Em março, Moreno Moura, com 2 anos e 8 meses, deu entrada na UPA da Cidade de Deus após apresentar febre e ter convulsões. Infelizmente, saiu de lá sem vida após atendimento considerado negligente pela família, que denuncia falta de especialistas e ausência de regulação de transferência para unidade de maior complexidade. Três meses depois foi a vez de Miguel Lucca. Com apenas 1 ano e 8 meses, faleceu no Hospital Albert Schweitzer após ter sido levado à UPA da Rocinha com febre e vômitos no dia anterior. Seu caso envolveria erro de diagnóstico, negativa de vagas e falhas na transferência de paciente com prioridade zero.
Para debater casos como esses, a Comissão dos Direitos das Crianças e Adolescentes da Câmara do Rio, presidida pela vereadora Thais Ferreira (PSOL), realizou uma audiência pública sobre "Negligência Médica na Infância", com a presença do vereador Leniel Borel (PP), vice-presidente da Comissão; da defensora regional dos Direitos Humanos da Defensoria Pública da União, Taísa Bittencourt Leal Queiroz; da defensora pública do Estado do Rio de Janeiro, Eufrásia Maria Souza das Virgens; da ouvidora-geral da Defensoria Pública do Estado do Rio de Janeiro, Fabiana da Silva; e dos pais do menino Miguel Lucca, Rhayssa Larissa da Silva dos Santos Barcelos e Lindson Baptista Zaqueu.

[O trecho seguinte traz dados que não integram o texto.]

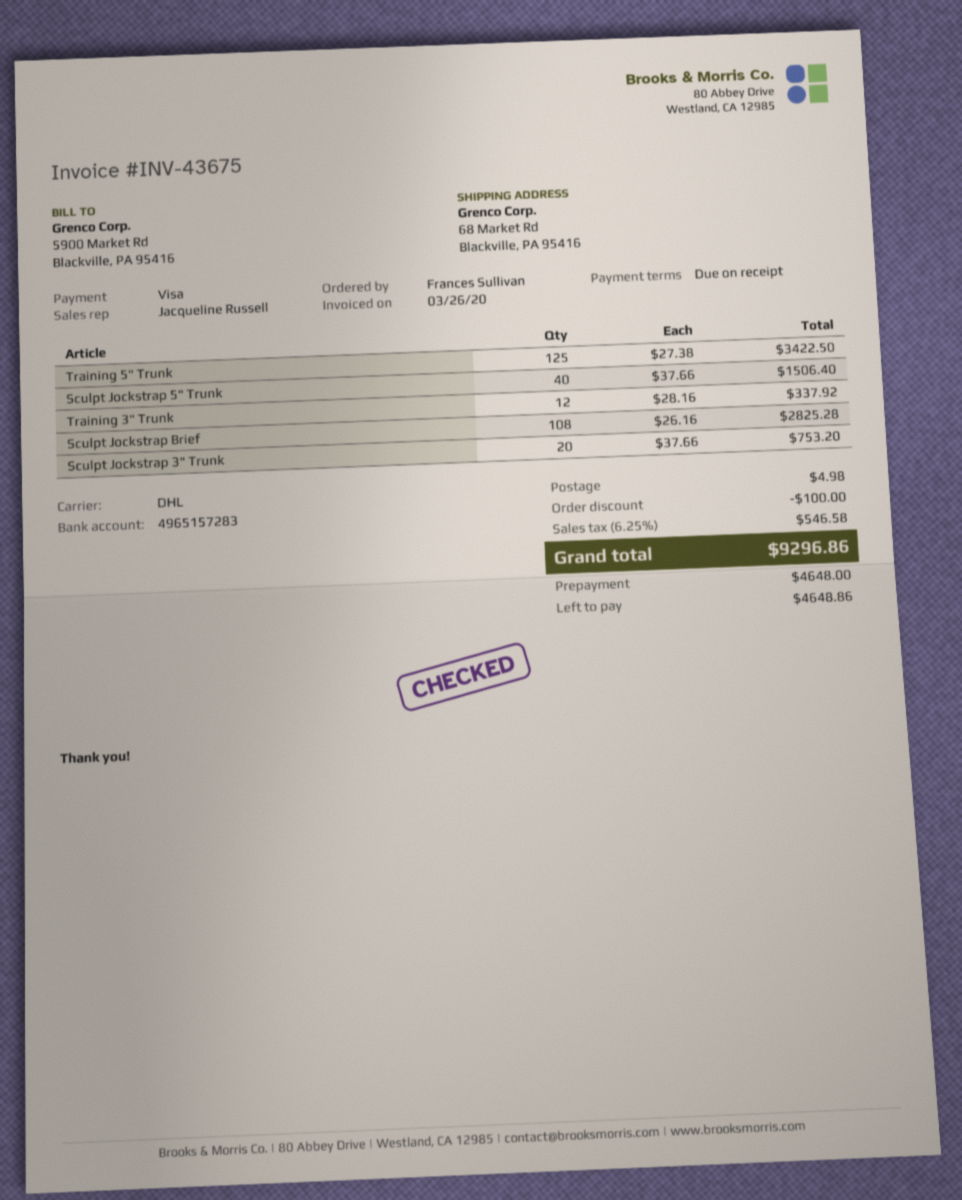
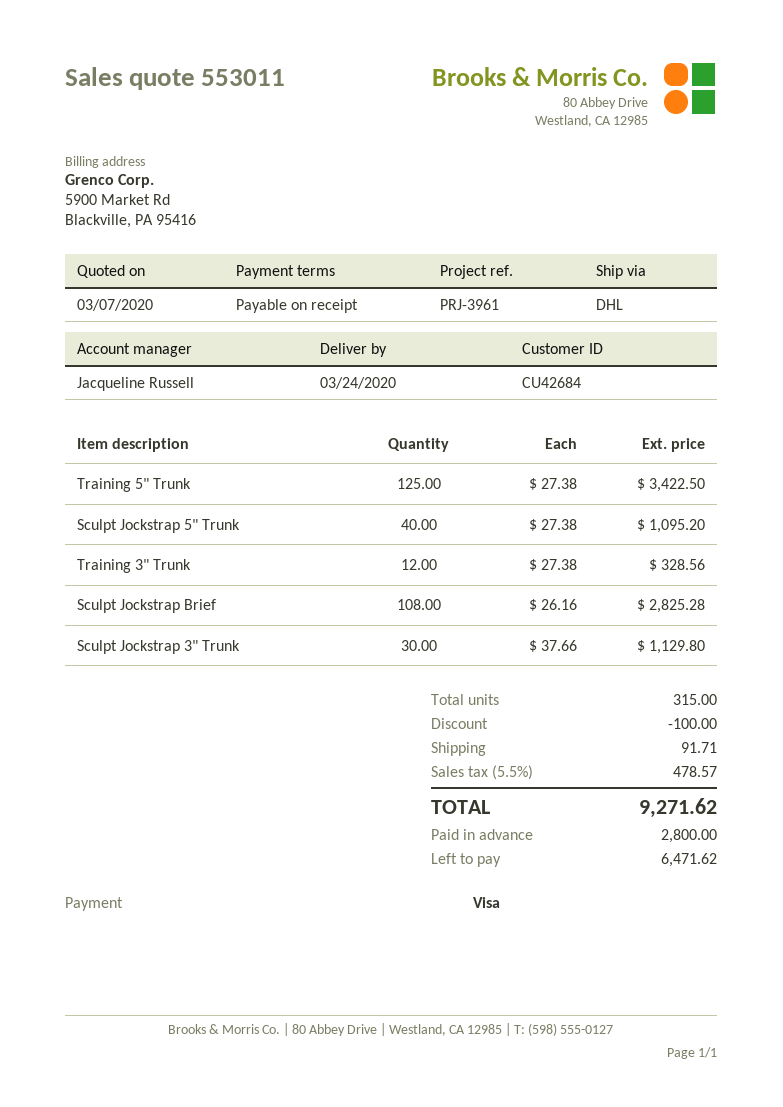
Sculpt Jockstrap 5" Trunk: 40 x 37.66 = 1506.40 -> 40 x 27.38 = 1095.20
Training 3" Trunk: 12 x 28.16 = 337.92 -> 12 x 27.38 = 328.56
Sculpt Jockstrap 3" Trunk: 20 x 37.66 = 753.20 -> 30 x 37.66 = 1129.80
shipping: 4.98 -> 91.71
tax: 6.25% = 546.58 -> 5.5% = 478.57
total: 9296.86 -> 9271.62
deposit: 4648.00 -> 2800.00
balance: 4648.86 -> 6471.62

Para Fabiana da Silva, ouvidora-geral da Defensoria Pública, denúncias trazidas por familiares, profissionais de saúde e movimentos sociais apontam um padrão contínuo de negligência institucional: demora na transferência das UPAs para hospitais com suporte adequado, falta de pediatras e especialistas nas unidades de emergência, diagnósticos errados ou tardios e falta de capacidade para atendimento pediátrico adequado.
"Existe um padrão de negligência médica infantil. A escassez de unidades pediátricas estruturadas revela um modelo de gestão sanitária precarizado, no qual a infância negra, indígena e cigana é a mais impactada pela negligência institucional. Infância tem que ser vista como prioridade. Violações de direitos são violações dos direitos humanos", afirma.
Ao final do encontro, Thais Ferreira criticou a ausência dos representantes da prefeitura que foram convidados e não compareceram. A vereadora destacou que apresentou um projeto de lei que autoriza a prefeitura a construir o Hospital Municipal da Infância Carioca, com atenção integral e humanizada à saúde infantil.
A parlamentar disse ainda que vai propor o Boletim Municipal de Indicadores por área de planejamento, de forma a incluir variáveis de raça, cor e condição das crianças para subsidiar políticas públicas de saúde. Já o vereador Leniel Borel se comprometeu a cobrar da prefeitura, de maneira institucional e em parceria com a Defensoria Pública, apoio para os familiares, como disponibilização de contatos de órgãos que podem ajudá-los em situações de emergência, e disse que vai agendar uma visita às unidades hospitalares nos próximos dias.
Por fim, Eufrásia Maria Souza das Virgens, da Defensoria Pública do Estado do Rio de Janeiro, sugeriu disponibilizar o telefone da Defensoria Pública dentro dos hospitais para que as famílias possam acionar o serviço de plantão em casos como o de Miguel e Moreno. "O conhecimento sobre o papel da Defensoria Pública em casos de violação de direitos pode salvar vidas", finalizou.